> **Work required**: No pictures belong in the copy. Retype exactly, and only, the stretch of lines below from the one with "text: Hierba ->" through the one with "font-size: 23px ->".
Records for processing START
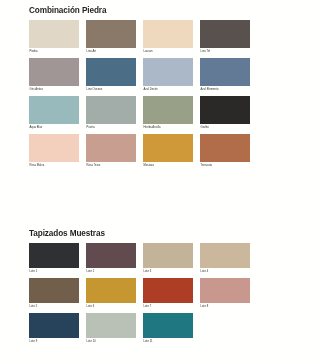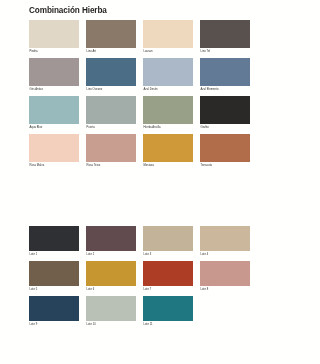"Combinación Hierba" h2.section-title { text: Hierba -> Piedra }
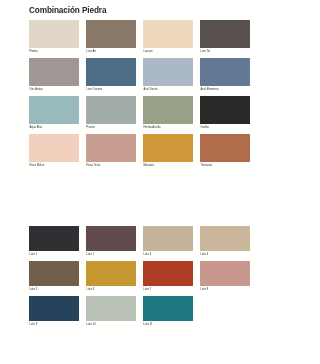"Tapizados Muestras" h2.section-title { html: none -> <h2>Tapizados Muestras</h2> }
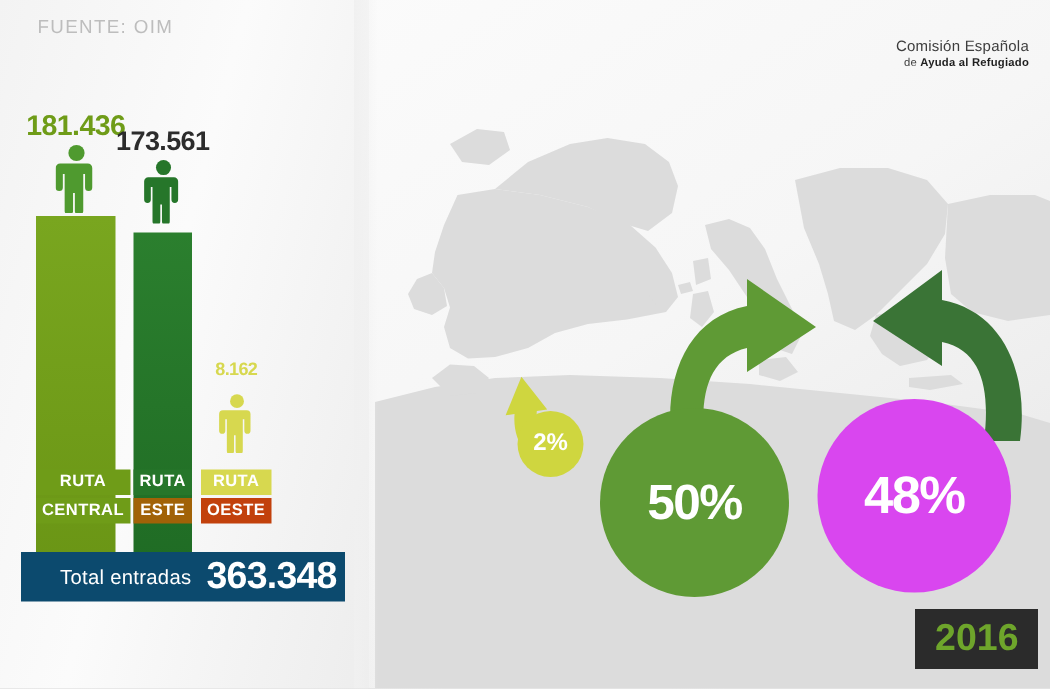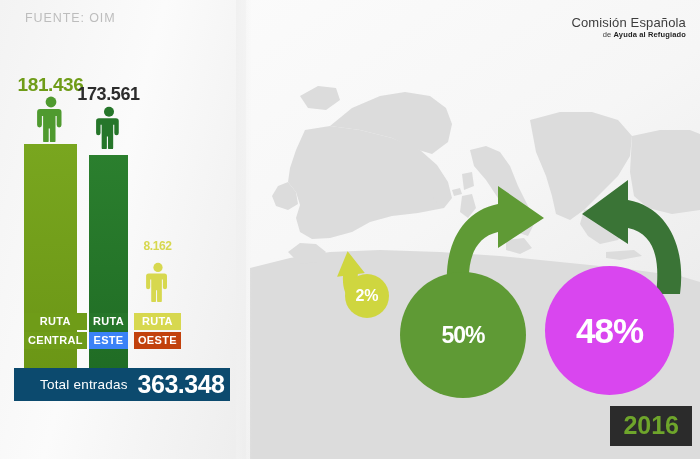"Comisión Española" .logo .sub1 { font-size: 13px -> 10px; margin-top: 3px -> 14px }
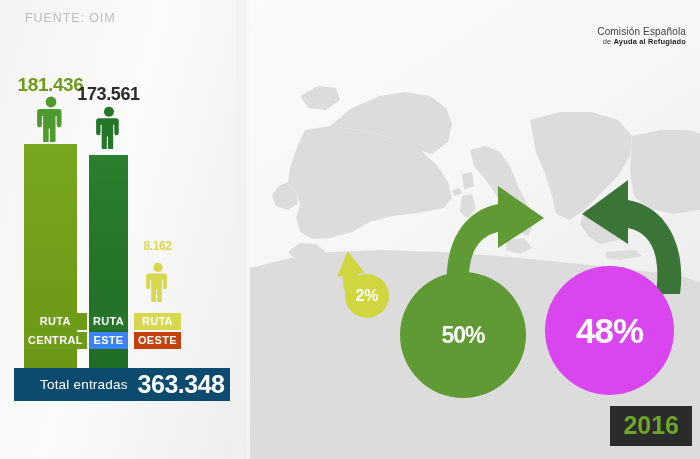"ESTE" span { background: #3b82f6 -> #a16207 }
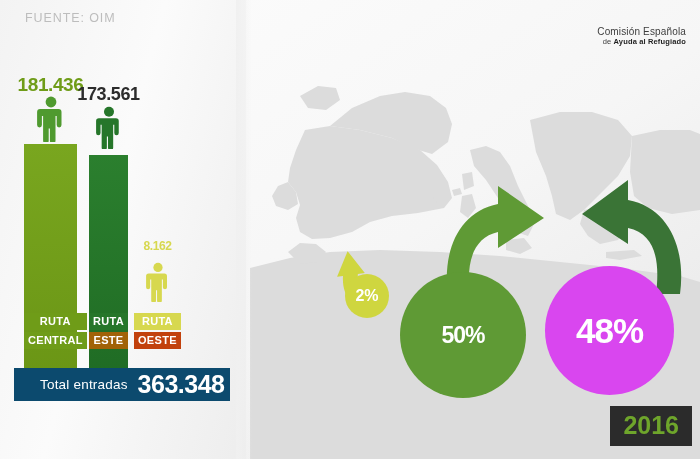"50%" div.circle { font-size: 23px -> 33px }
Records for processing END
Records for processing START
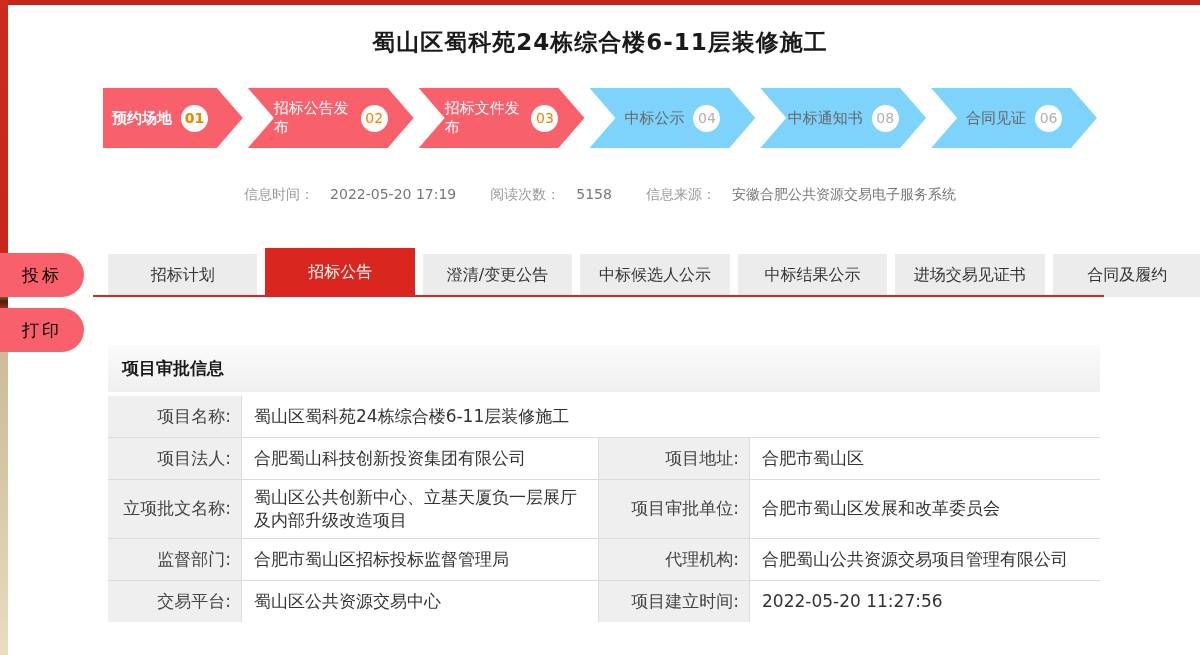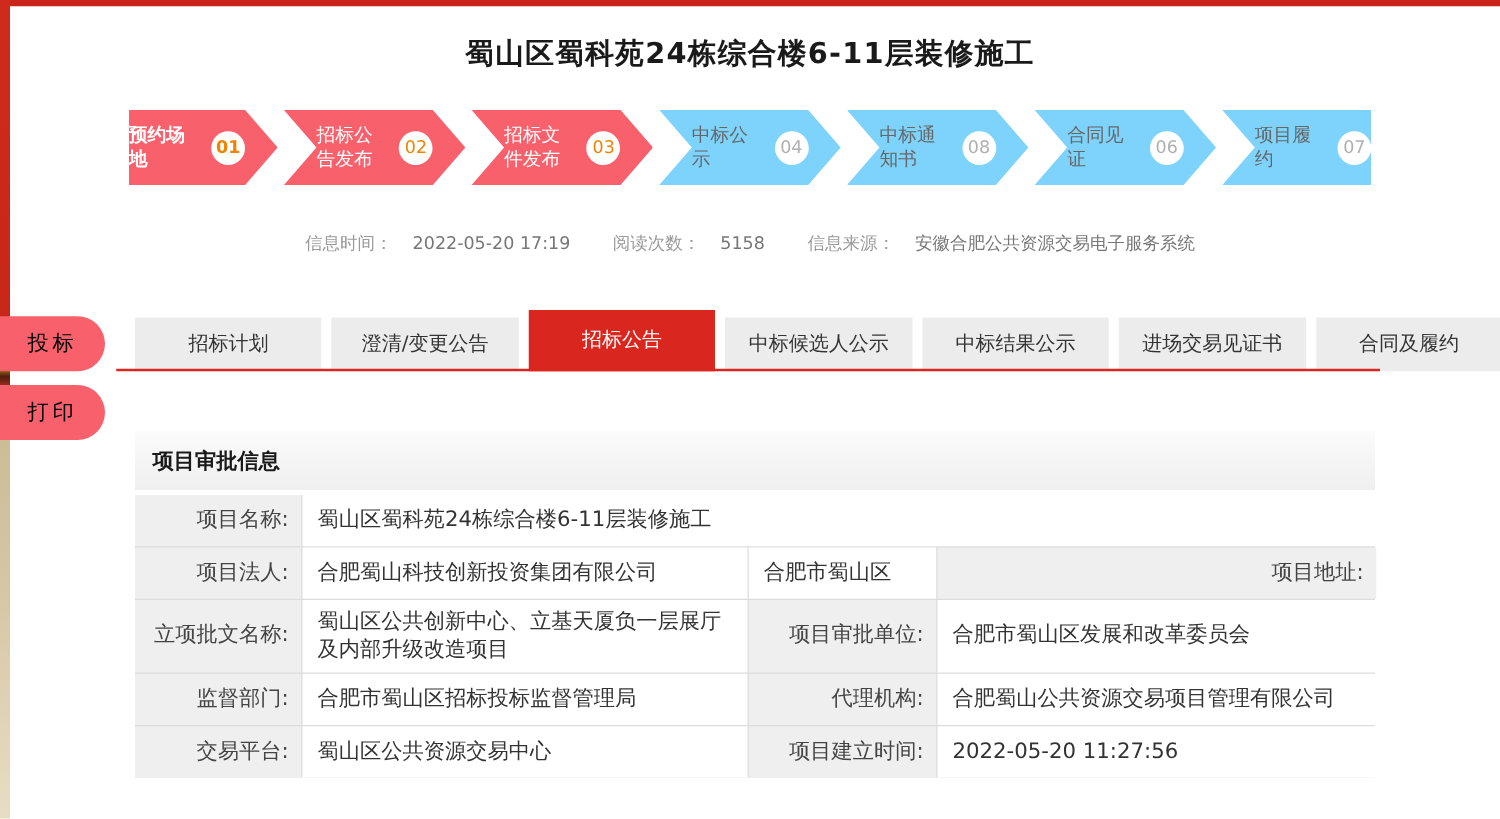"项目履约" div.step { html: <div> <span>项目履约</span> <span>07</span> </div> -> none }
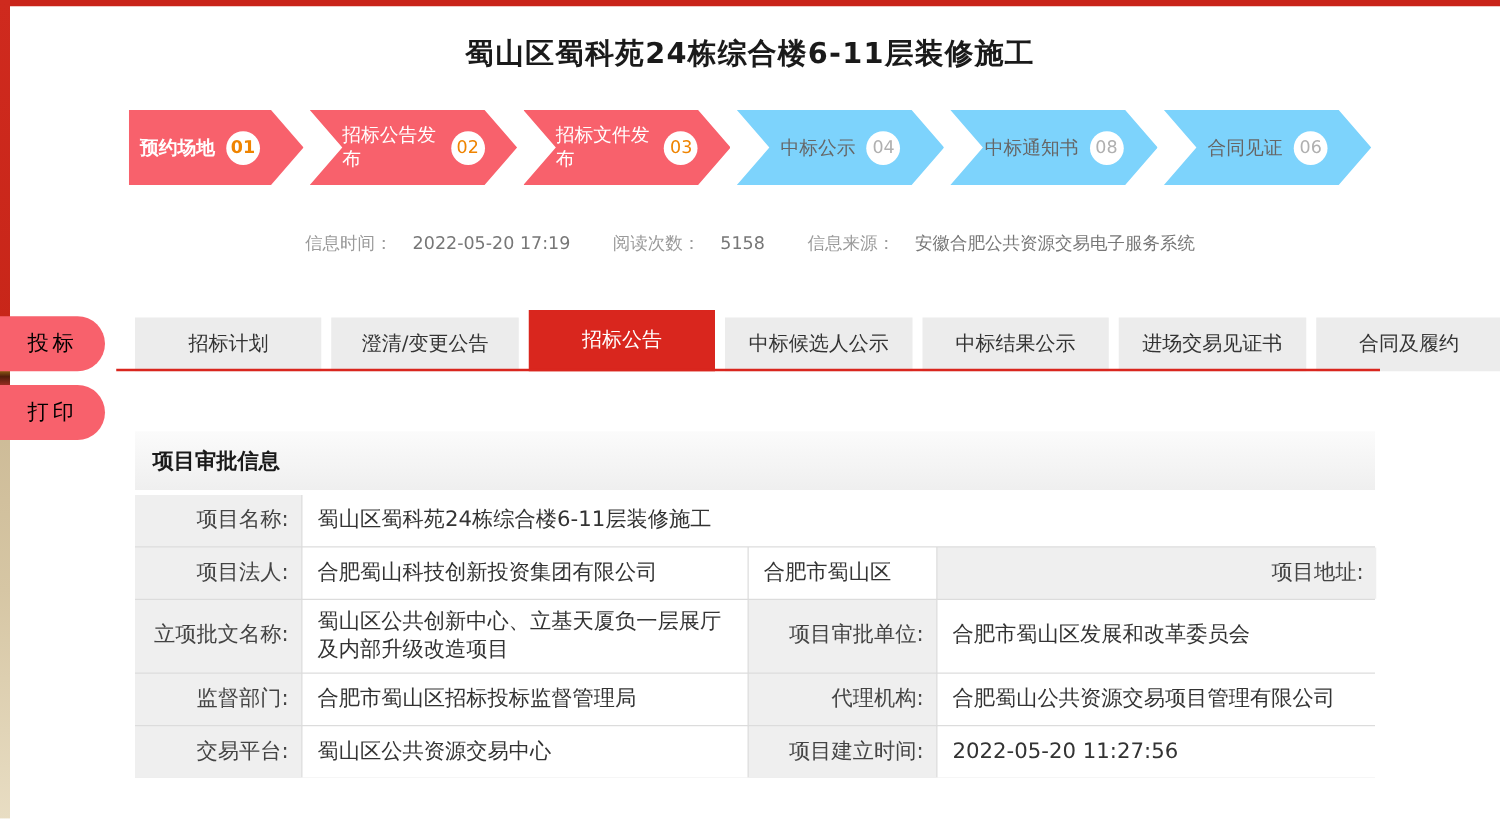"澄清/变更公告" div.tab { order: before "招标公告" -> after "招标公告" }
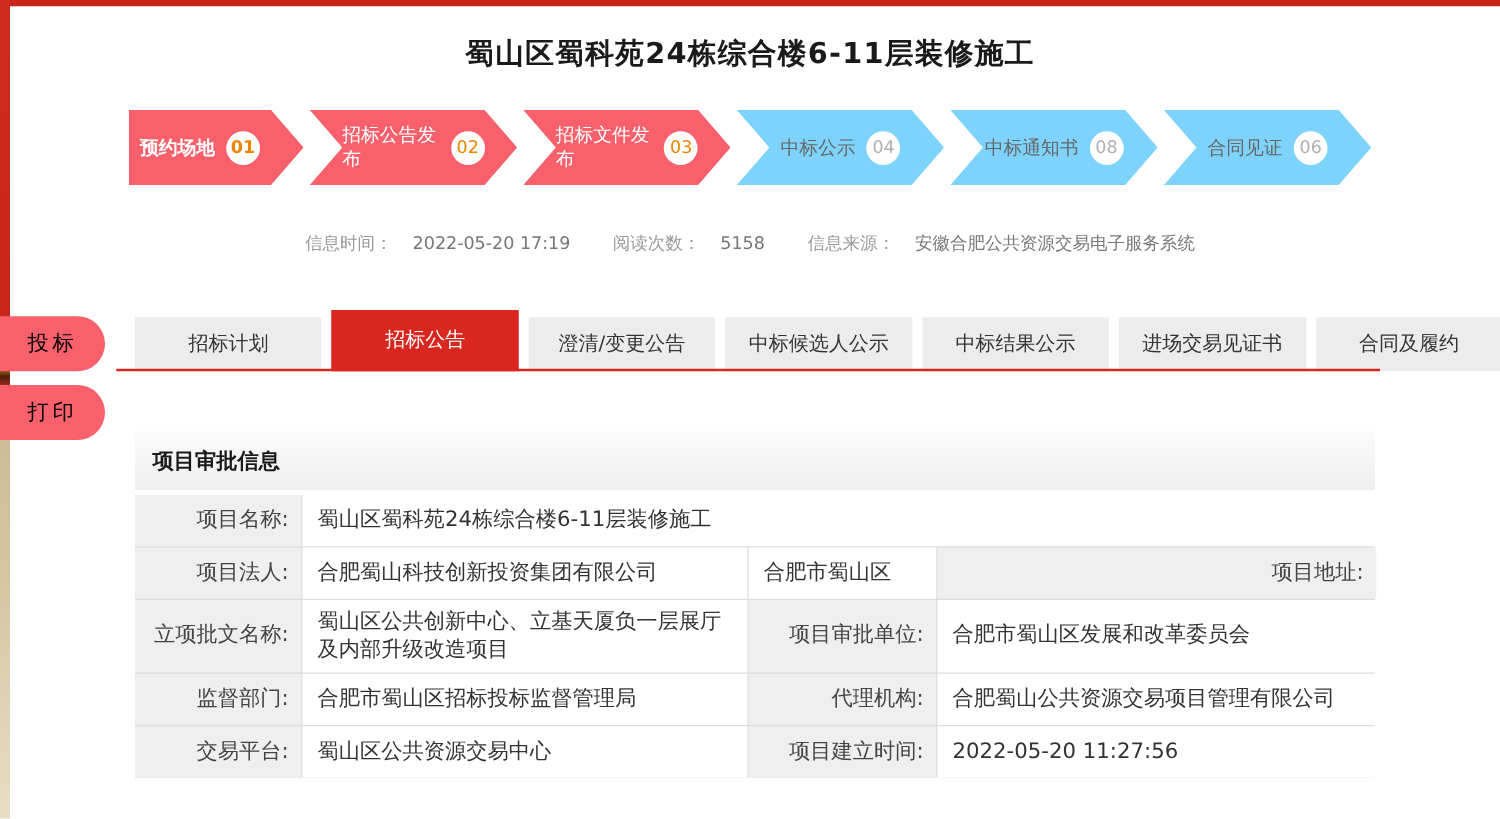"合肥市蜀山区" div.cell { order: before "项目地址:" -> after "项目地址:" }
Records for processing END
Records for processing START
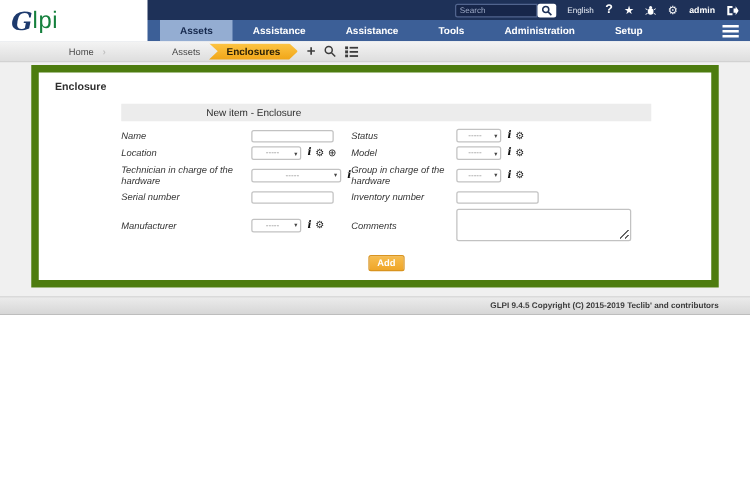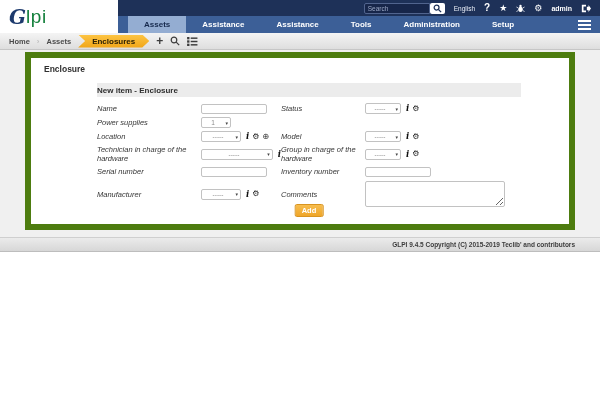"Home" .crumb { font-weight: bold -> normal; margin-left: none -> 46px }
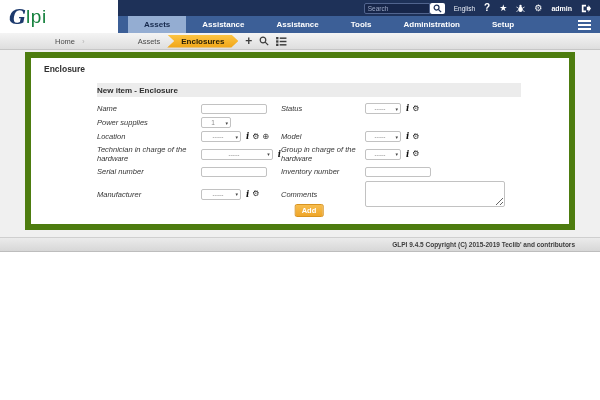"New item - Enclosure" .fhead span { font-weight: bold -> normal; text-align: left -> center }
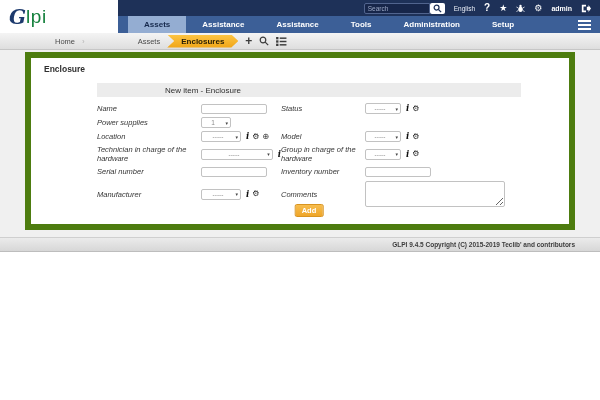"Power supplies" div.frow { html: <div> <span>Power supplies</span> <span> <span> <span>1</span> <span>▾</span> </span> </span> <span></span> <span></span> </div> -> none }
Records for processing END
> **Answer space**:
"Combinación Hierba" h2.section-title { text: Hierba -> Piedra }
"Tapizados Muestras" h2.section-title { html: none -> <h2>Tapizados Muestras</h2> }
"Comisión Española" .logo .sub1 { font-size: 13px -> 10px; margin-top: 3px -> 14px }
"ESTE" span { background: #3b82f6 -> #a16207 }
"50%" div.circle { font-size: 23px -> 33px }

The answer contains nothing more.